Flight Lieutenant Bill Parker nodded. ‘Taking over the controls now.’

White slowly let his feet up from the pedals, feeling the boards stay in place where the co-pilot had his own pedals in position, and then let go of the control column. He shifted his legs around, getting the circulation going again, and stretched his arms as far as they could go against the glass panes of the cockpit above him. He breathed in deeply a few times. He desperately needed a cigarette. Smoking was not allowed in RAF bombers, and the Liberator in particular always smelled strongly of fumes; there were horror stories of US crews lighting up and their B-24s igniting in a fireball. The craving usually kicked in about twenty minutes into an operation, and was why he had never taken the Benzedrine tablet that was given to them with their last meal before a sortie over Europe; the craving kept him alert until they were over enemy territory and the adrenalin and fear took over.

There was no fear now, but he was still on edge. It seemed odd, five weeks after the death of Hitler, being in an aircraft that was all bombed up on its final run in to a target, albeit a decommissioned minesweeper that had been anchored for depth-charge and strafing practice off the north coast of the Bahamas. For him, the end of the war had been a disconcerting experience altogether, nothing like his father’s memory of the moment of the 1918 Armistice, that instant when the guns stopped firing and there was a sudden shocking end to it all. They had flown their last bombing operation six weeks earlier, in April, as the lead pathfinder aircraft in a five-hundred-bomber raid destined for Bremen that had been diverted to destroy an area of forest infiltrated by remnant German troops near the concentration camp of Bergen-Belsen. Their final op two days after that had been dropping relief supplies to a medical unit trying to help survivors of the camp. It should have felt good, a mission bringing succour rather than destruction, but it had not. Earlier in the war, White had stayed with his sister at Stechford in Birmingham during a devastating German raid. The experience had steeled him, had taught him about total war. It meant he knew exactly the effect of the bombs that he rained down night after night on the cities of Germany. He had become an instrument of destruction, the reason why the humanitarian mission was so jarring.

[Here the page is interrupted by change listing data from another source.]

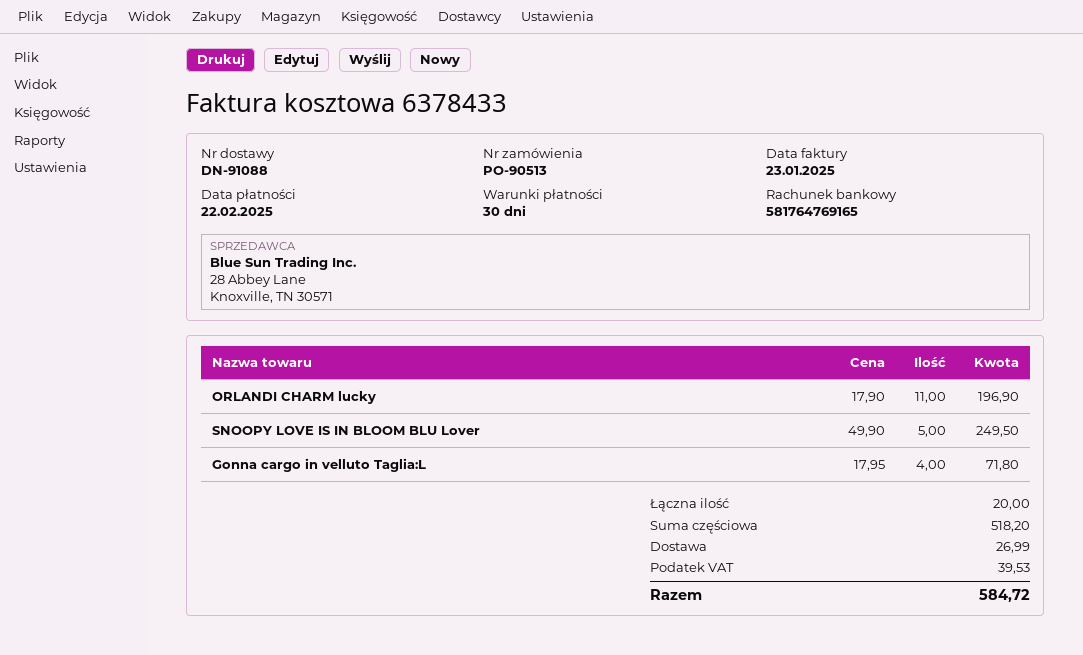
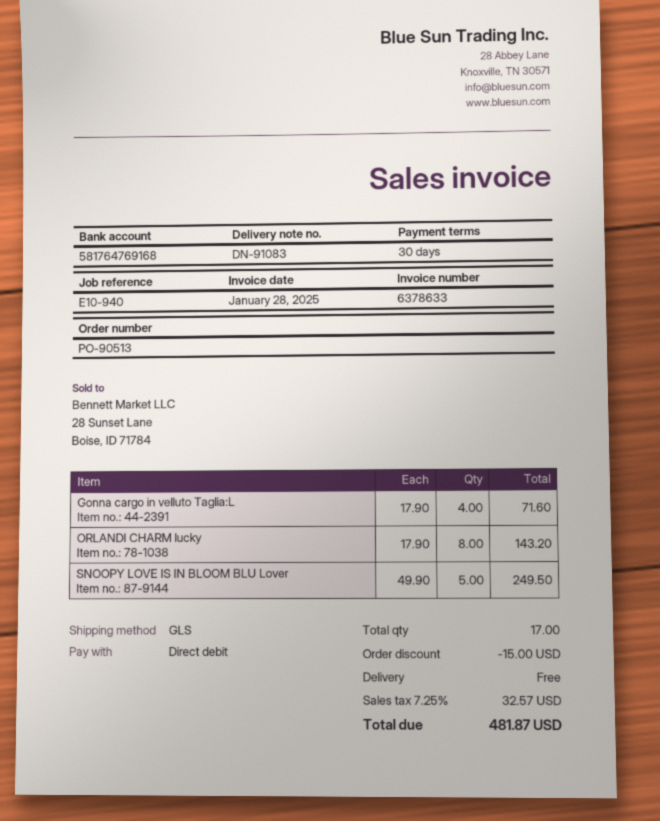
delivery note number: DN-91088 -> DN-91083
invoice number: 6378433 -> 6378633
invoice date: 2025-01-23 -> 2025-01-28
bank account: 581764769165 -> 581764769168
ORLANDI CHARM lucky: 11 x 17.90 = 196.90 -> 8 x 17.90 = 143.20
Gonna cargo in velluto Taglia:L: 4 x 17.95 = 71.80 -> 4 x 17.90 = 71.60
total quantity: 20 -> 17
discount: none -> 15.00
shipping: 26.99 -> 0.00
tax: 39.53 -> 32.57
total: 584.72 -> 481.87

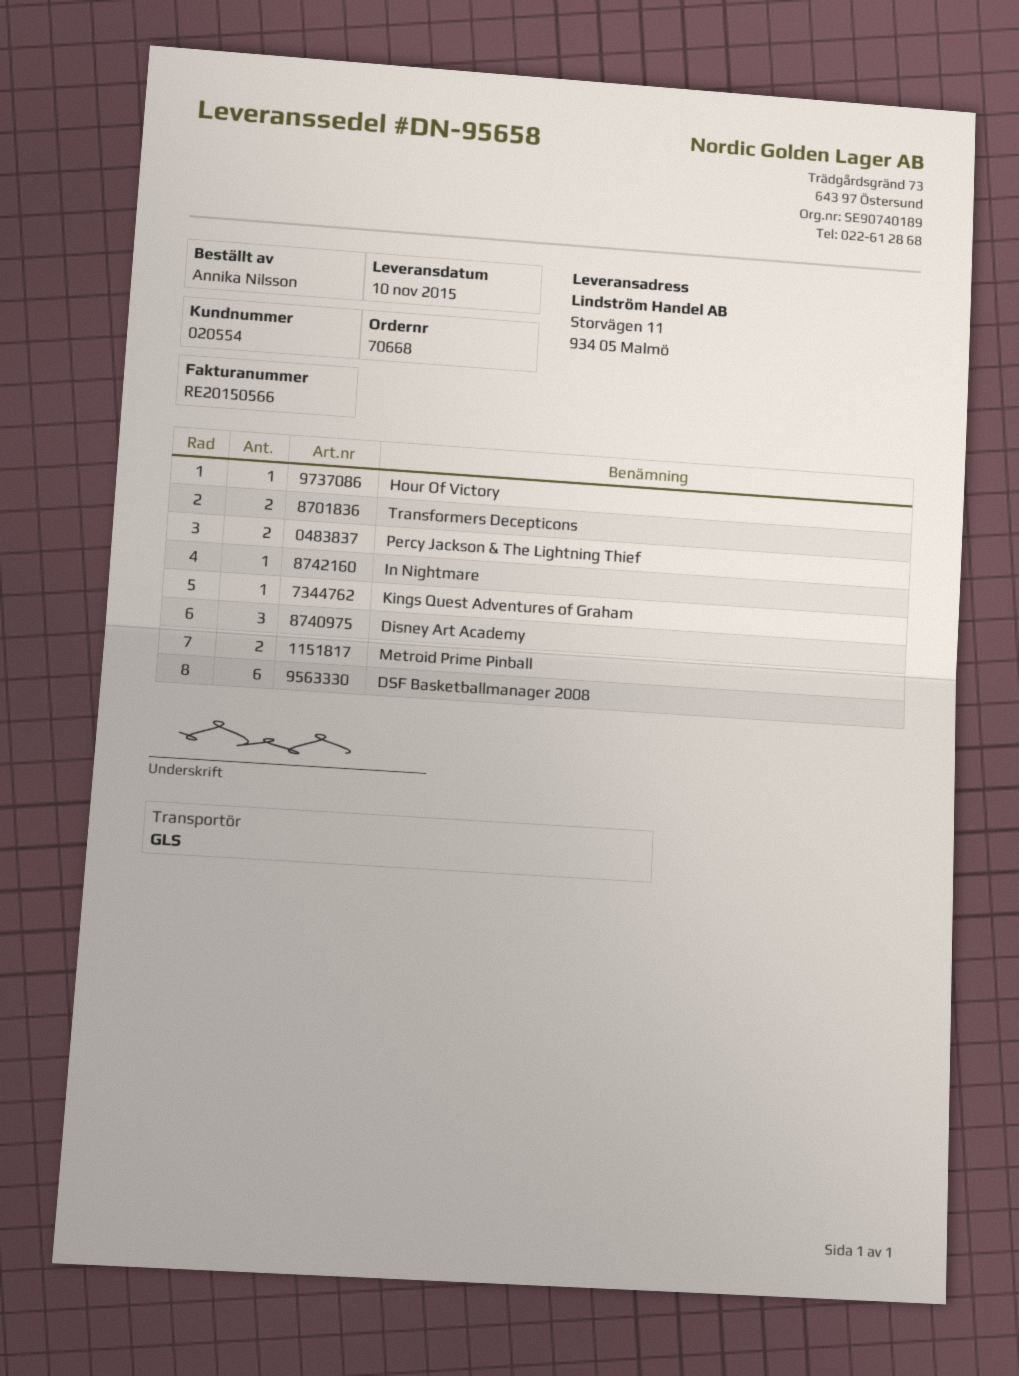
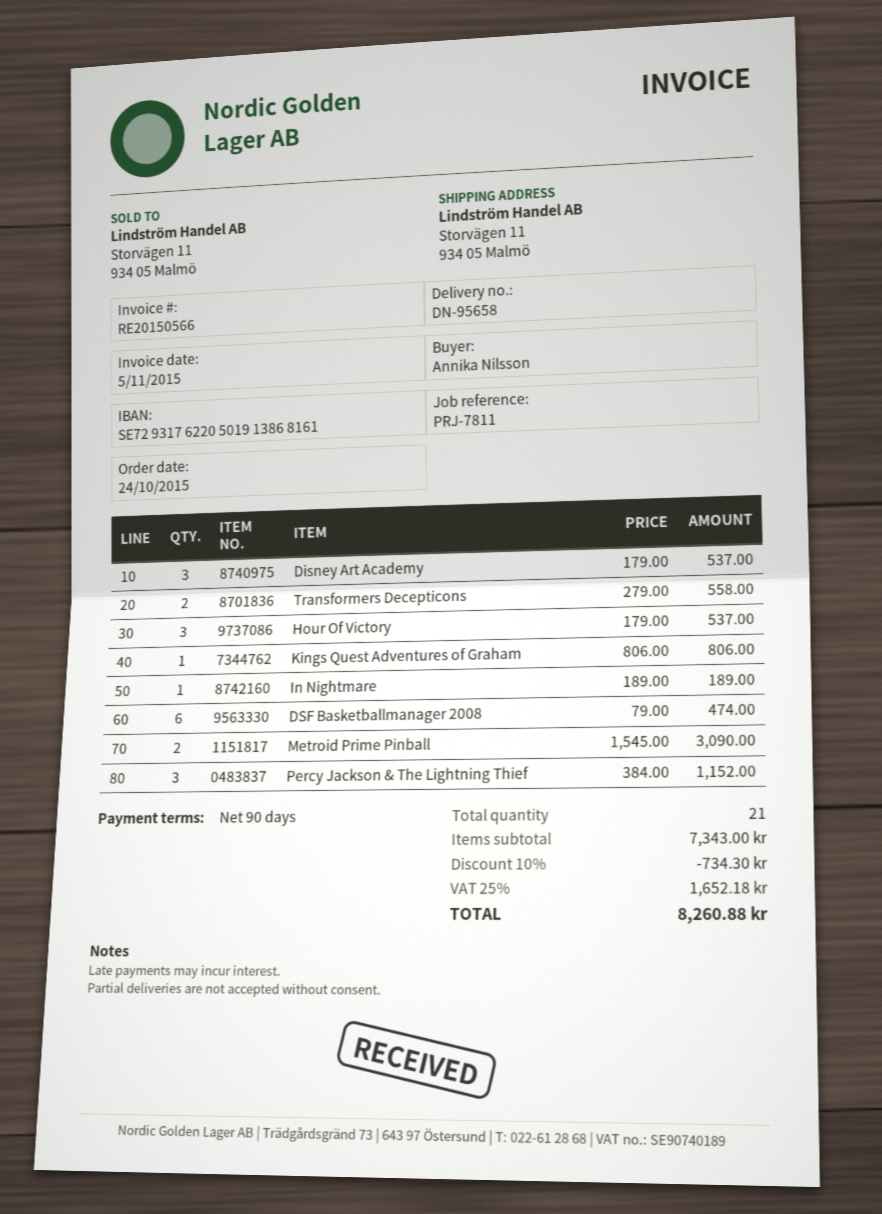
Hour Of Victory: 1 -> 3
Percy Jackson & The Lightning Thief: 2 -> 3

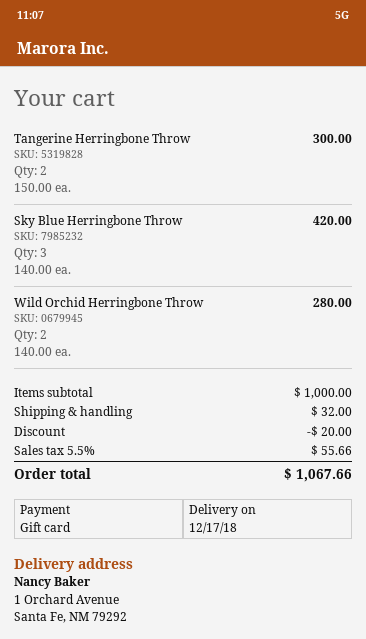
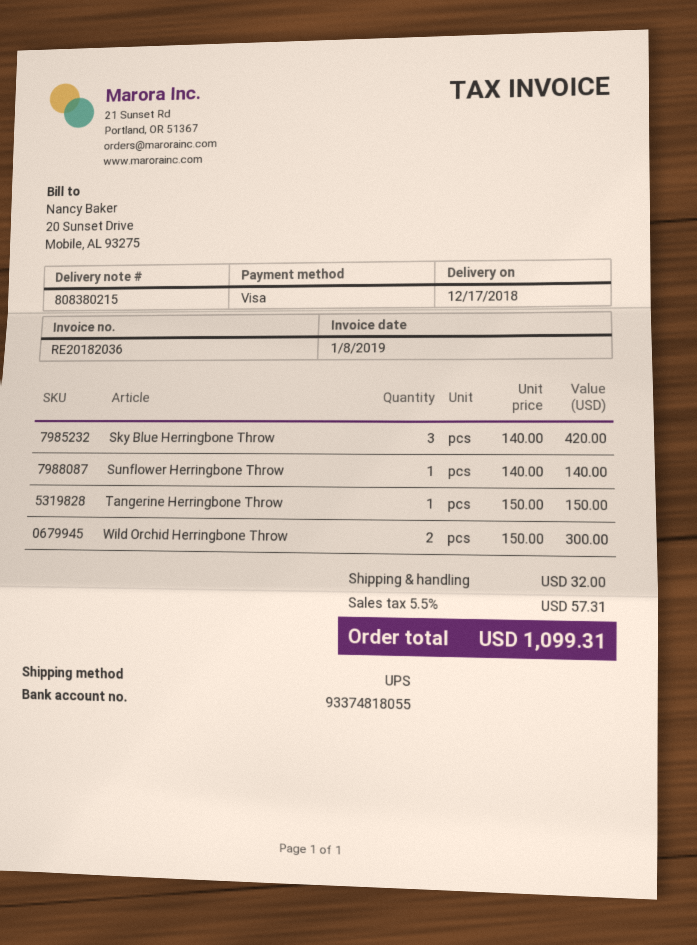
payment method: gift card -> Visa
Tangerine Herringbone Throw: 2 x 150.00 = 300.00 -> 1 x 150.00 = 150.00
Wild Orchid Herringbone Throw: 2 x 140.00 = 280.00 -> 2 x 150.00 = 300.00
Sunflower Herringbone Throw: none -> 1 x 140.00 = 140.00
discount: 20.00 -> none
tax: 5.5% = 55.66 -> 5.5% = 57.31
total: 1067.66 -> 1099.31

And seeing the smouldering fires of the concentration camp had shown him what they had failed to prevent in six long years of war, an obscenity that could only haunt those whose bombs could have fallen years before on the camps and the railheads and perhaps thwarted the worst crime in history.

At the back of every serviceman’s mind in Europe that summer had been the continuing war against Japan, and it had come as a relief when his crew and three others from his pathfinder group were selected for secret operations in the Pacific. That final op flying relief supplies had filled him with a terrible apprehension about his life after the war, a future he had never allowed himself to contemplate; even the few snatched days of leave with his wife and child in their little cottage had been about the present, not the future, and the sheer happiness he had experienced then had been contingent on the war itself protecting him from reflecting on what he had become and what he had done.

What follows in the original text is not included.